▶ **WHAT THE TASK REQUIRES**
Without the pictures, set down everything in the listing exactly.
......
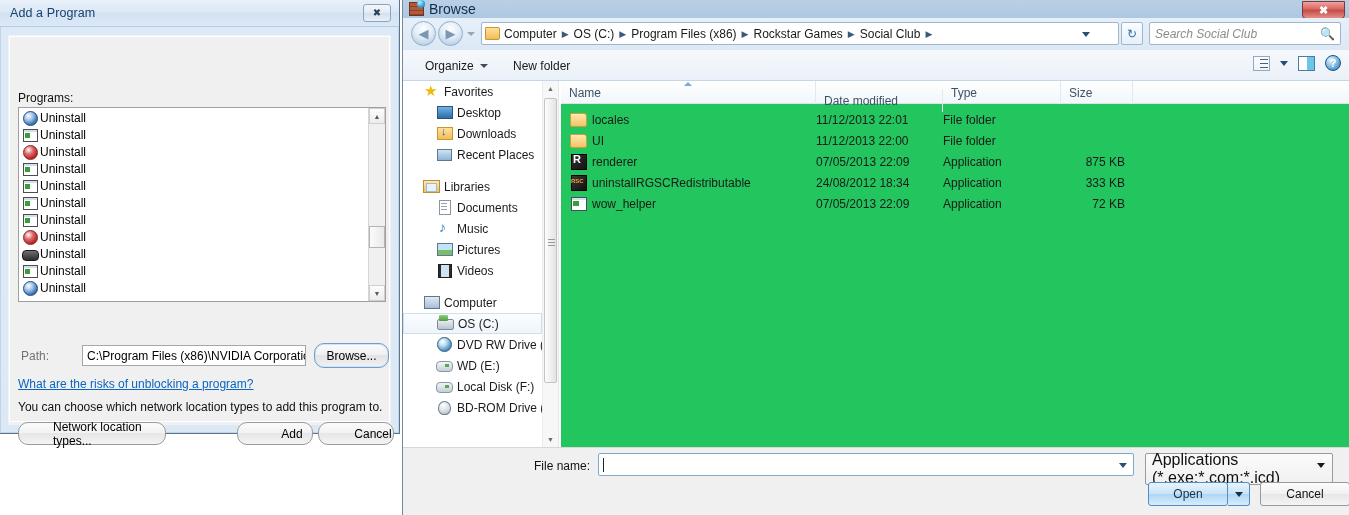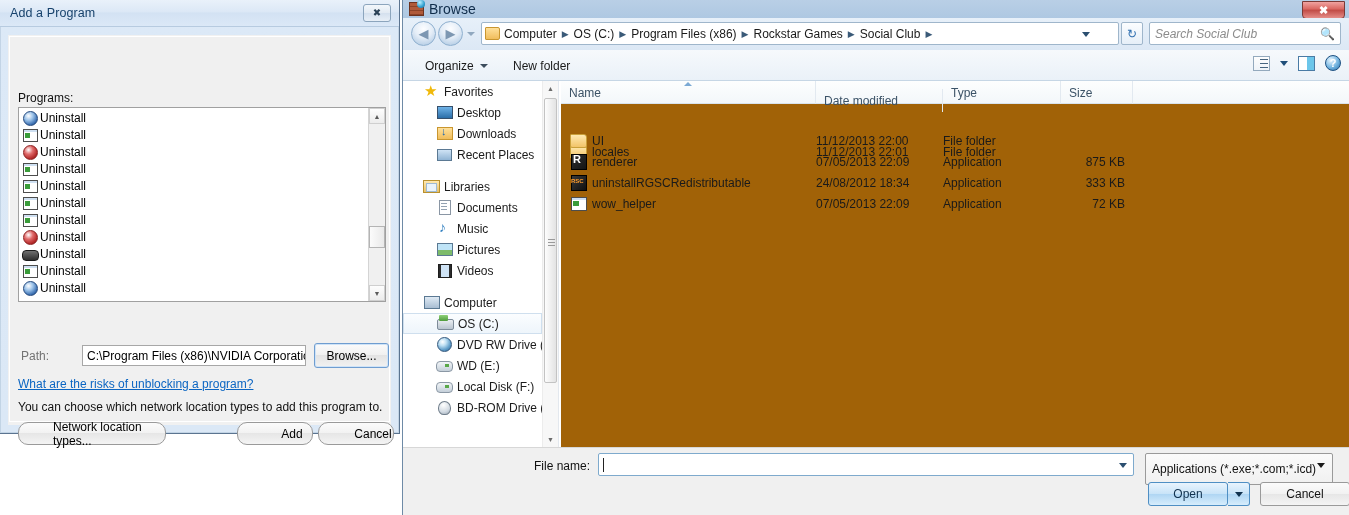--- a/index.html
+++ b/index.html
@@ -375,7 +375,7 @@
 
   
   .filepane{
-    position:absolute; left:158px; top:81px; right:0; bottom:68px; background:#a16207;
+    position:absolute; left:158px; top:81px; right:0; bottom:68px; background:#22c55e;
   }
   .colhead{
     position:absolute; left:0; top:0; right:0; height:23px;

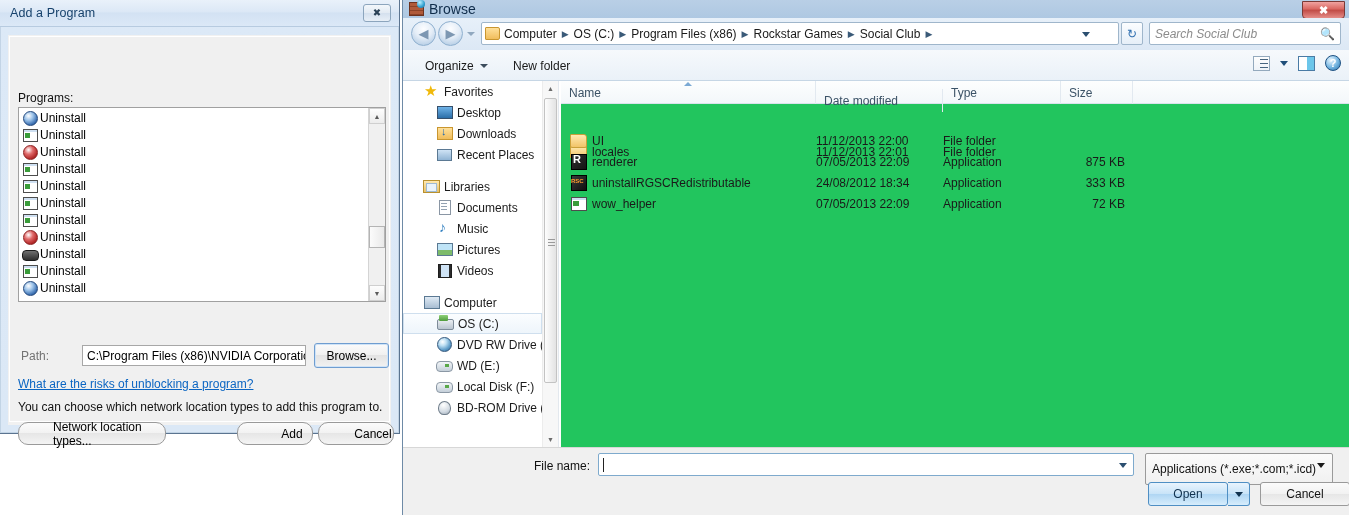--- a/index.html
+++ b/index.html
@@ -713,7 +713,7 @@
         <div class="col col-blank"></div>
       </div>
       <div id="file-rows">
-          <div class="filerow" style="top: 28px; margin-top: 32px;">
+          <div class="filerow" style="top: 28px;">
             <div class="fcell fc-name">
               <span class="f-ic fic-folder"></span>
               <span>locales</span>

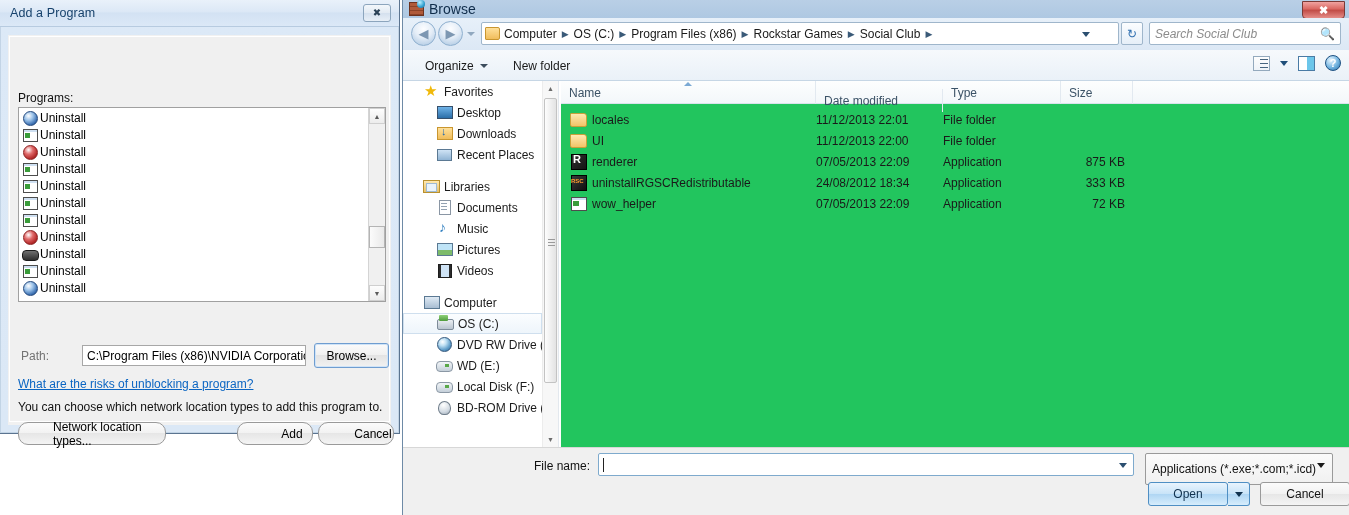--- a/index.html
+++ b/index.html
@@ -113,7 +113,7 @@
   .ap-browse{
     position:absolute; left:296px; top:-2px; width:75px; height:25px;
     background: linear-gradient(to bottom,#fbfbfb 0%,#f0f0f0 48%,#e3e3e3 50%,#f2f2f2 100%);
-    border:1px solid #6f9dd0; border-radius:3px;
+    border:1px solid #6f9dd0; border-radius:10px;
     box-shadow: 0 0 0 1px #cfe3f7 inset;
     display:flex;align-items:center;justify-content:center;
     font-size:12px; color:#000;

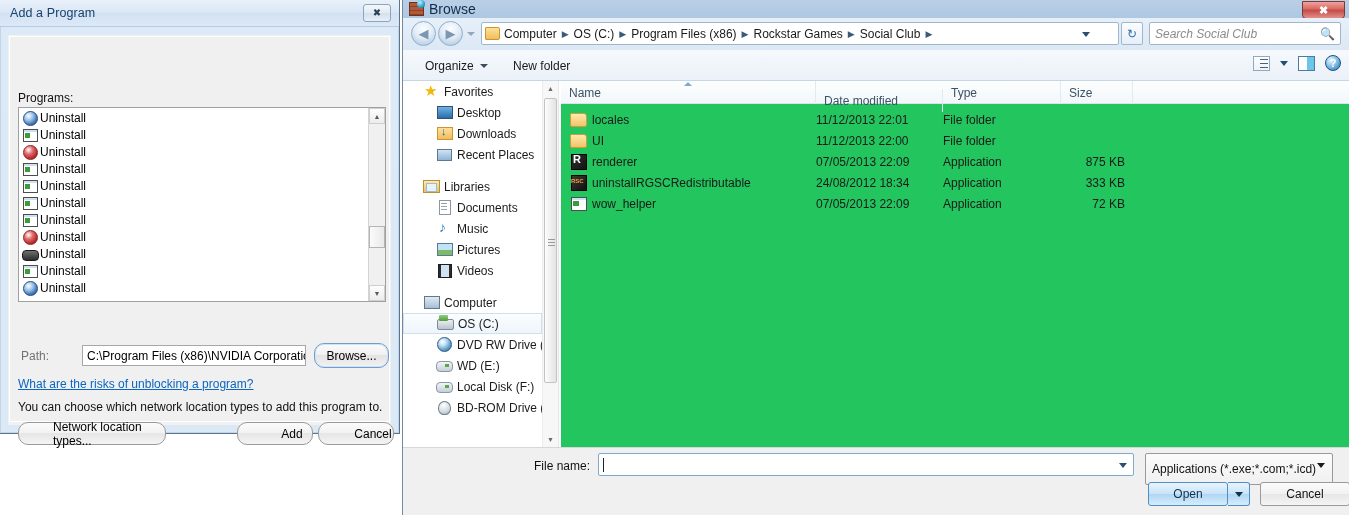--- a/index.html
+++ b/index.html
@@ -461,7 +461,7 @@
     position:absolute; left:742px; top:5px; width:188px; height:32px;
     background: linear-gradient(to bottom,#fbfbfb,#f0f0f0);
     border:1px solid #9a9a9a; border-radius:2px;
-    display:flex; align-items:center; padding:0 6px; font-size:12px; color:#111;
+    display:flex; align-items:center; padding:0 6px; font-size:16px; color:#111;
   }
   .filter-sel .car{
     position:absolute; right:7px; top:9px; width:0;height:0;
......
▶ **ANSWER SECTION**
--- a/index.html
+++ b/index.html
@@ -375,7 +375,7 @@
 
   
   .filepane{
-    position:absolute; left:158px; top:81px; right:0; bottom:68px; background:#a16207;
+    position:absolute; left:158px; top:81px; right:0; bottom:68px; background:#22c55e;
   }
   .colhead{
     position:absolute; left:0; top:0; right:0; height:23px;

--- a/index.html
+++ b/index.html
@@ -713,7 +713,7 @@
         <div class="col col-blank"></div>
       </div>
       <div id="file-rows">
-          <div class="filerow" style="top: 28px; margin-top: 32px;">
+          <div class="filerow" style="top: 28px;">
             <div class="fcell fc-name">
               <span class="f-ic fic-folder"></span>
               <span>locales</span>

--- a/index.html
+++ b/index.html
@@ -113,7 +113,7 @@
   .ap-browse{
     position:absolute; left:296px; top:-2px; width:75px; height:25px;
     background: linear-gradient(to bottom,#fbfbfb 0%,#f0f0f0 48%,#e3e3e3 50%,#f2f2f2 100%);
-    border:1px solid #6f9dd0; border-radius:3px;
+    border:1px solid #6f9dd0; border-radius:10px;
     box-shadow: 0 0 0 1px #cfe3f7 inset;
     display:flex;align-items:center;justify-content:center;
     font-size:12px; color:#000;

--- a/index.html
+++ b/index.html
@@ -461,7 +461,7 @@
     position:absolute; left:742px; top:5px; width:188px; height:32px;
     background: linear-gradient(to bottom,#fbfbfb,#f0f0f0);
     border:1px solid #9a9a9a; border-radius:2px;
-    display:flex; align-items:center; padding:0 6px; font-size:12px; color:#111;
+    display:flex; align-items:center; padding:0 6px; font-size:16px; color:#111;
   }
   .filter-sel .car{
     position:absolute; right:7px; top:9px; width:0;height:0;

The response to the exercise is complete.